The invention discloses a method for preparing fresh-keeping film coating fruit wax for fruits and vegetables, and relates to a fresh-keeping agent for fruits and vegetables. The method for preparing the fruit wax mainly comprises the following steps of: selecting morpholine and ammonia hydroxide as raw materials, adding water into the raw materials, fully mixing the raw materials, starting a stirrer and heating the mixture at the same time; adding modified resin and red lac into the mixture after the mixture is fully heated and stirred uniformly, and stirring the mixture to form solution; adding isolated soy protein into the solution, and stirring the solution; adding medicinal propanediol and medicinal propyl p-hydroxybenzoate into the solution, lightly stirring the solution, shutting down the stirrer after the solution is fully mixed, and dispersing the solution for 40 minutes; adding fatty acid and surfactant into the mixed solution, and lightly stirring the solution; adding isopropanol, antifoaming agent and a proper amount of water into the stirred solution; and lightly stirring the solution and then cooling the solution to 37.8 DEG C to form fruit wax. The method has the advantages that: the additive and the solution can fully dissolve the acid washing substances such as resin and red lac during preparation, and meanwhile the whole process is implemented in a closed pressure container, so the method does not discharge ammonia; and the whole preparation process for preparing the fruit wax product does not generate other side products, so the method is convenient for popularization and use.

Description

A kind of preparation method of fresh-keeping film coating fruit wax for fruits and vegetables
Technical field
The present invention relates to fruit and vegetable fresh-keeping agent, specifically is a kind of preparation method of fresh-keeping film coating fruit wax for fruits and vegetables.
Background technology
Fruit wax also b referred to as the fruit fruit glaze agent, is coated on fruit surface, play anticorrosion, insure, guarantee the quality, suppress water evaporates, prevent microbiological attack, increase fruit surface fineness and effects such as brightness, prolongation holder.

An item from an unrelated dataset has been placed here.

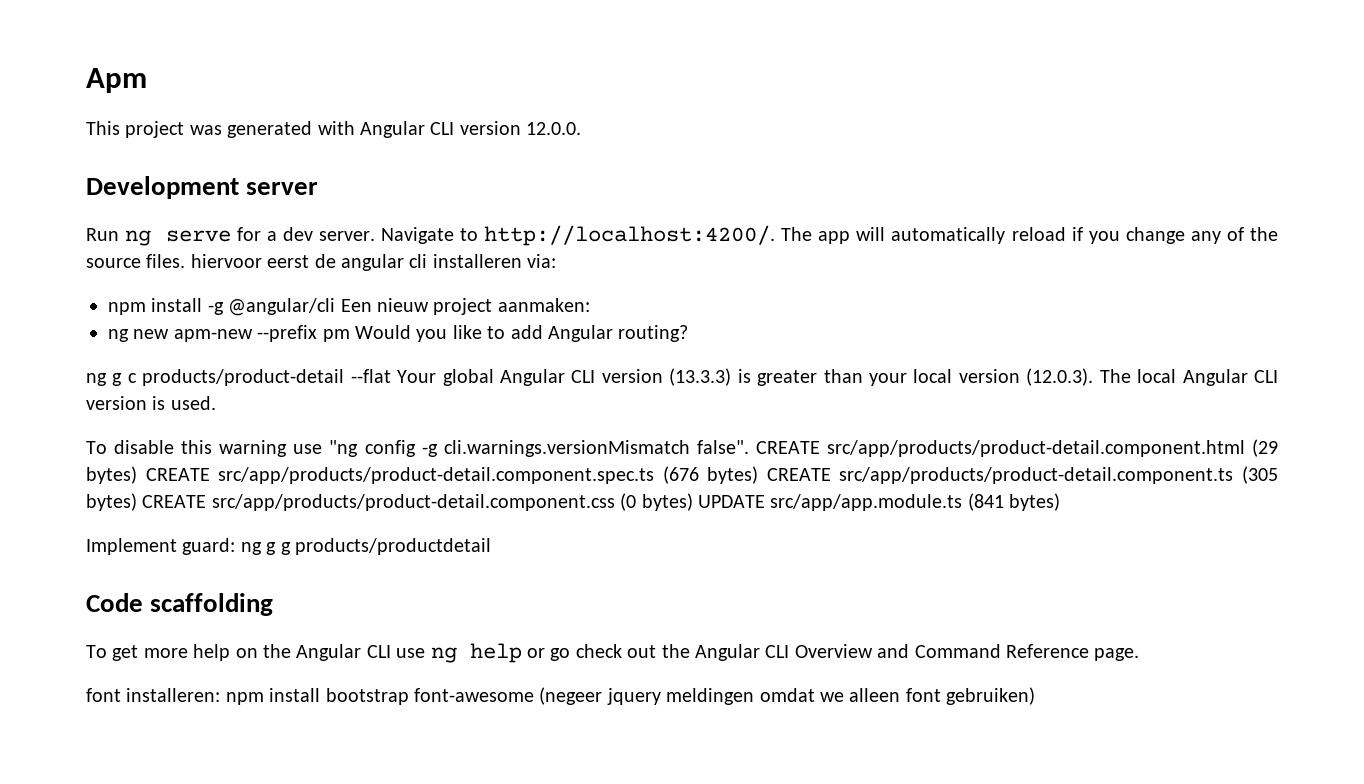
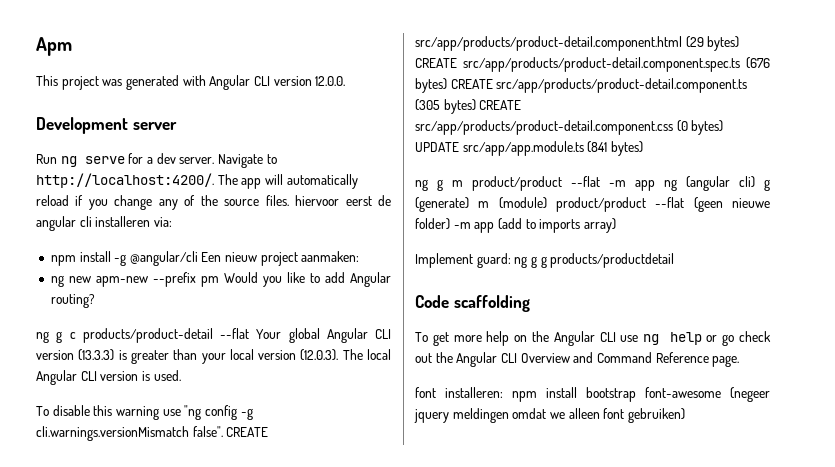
(1061, 502) none -> [415,176,770,191] [415,197,770,212] [415,218,616,233] // ng g m product/product --flat -m app ng (angular cli) g (generate) m (module) product/product --flat (geen nieuwe folder) -m app (add to imports array)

At home, mainly concentrate on two aspects relevant for the research of fruit wax, a kind of is that a polyethylene liquid film is the degraded wax of representative, and another kind is to be the macromolecule native paraffin of representative with " chitin ".But these two kinds of waxes exist deficiency, and the first is handled color and luster after the fruit, brightness is not good enough, and the function of improving the fruit aesthetic quality is relatively poor; It two is formulation or thickness too, or too rare, is not suitable for using on waxing equipment, is difficult for promoting.Carrying is not the generation that can be accompanied by ammonia in the preparation process of fruit wax at present, causes the generation of some byproducts, thus the purity that influence fruit wax is made.
Summary of the invention
Technical problem solved by the invention is to provide a kind of preparation method who processes fresh-keeping film coating fruit wax for fruits and vegetables.
Technical problem solved by the invention realizes by the following technical solutions:
A kind of preparation method of fresh-keeping film coating fruit wax for fruits and vegetables,
It is characterized in that: the step for preparing this fruit wax mainly comprises,
1, raw material selection morpholine and aqua ammonia add the laggard row of entry and fully mix, and open mixer and heat simultaneously;
2, fully heating and stir back adding modified resin and lac, stir into the solution shape;
3, add soybean protein isolate in the solution, and stir;
4, in solution, adding be used as medicine grade propylene glycol and medicine level propylparaben, stirring gently, closing and close mixer after the abundant mixing and disperseed 40 minutes;
5, adding aliphatic acid and surfactant in the above-mentioned mixed solution, and stirring gently;
6, add isopropyl alcohol and antifoaming agent in the solution after stirring, and add an amount of water;
7, be cooled to 37.8 ℃ after the stirring gently, form fruit wax;
8, the fruit wax that will make imports in the cleaning container and gets final product.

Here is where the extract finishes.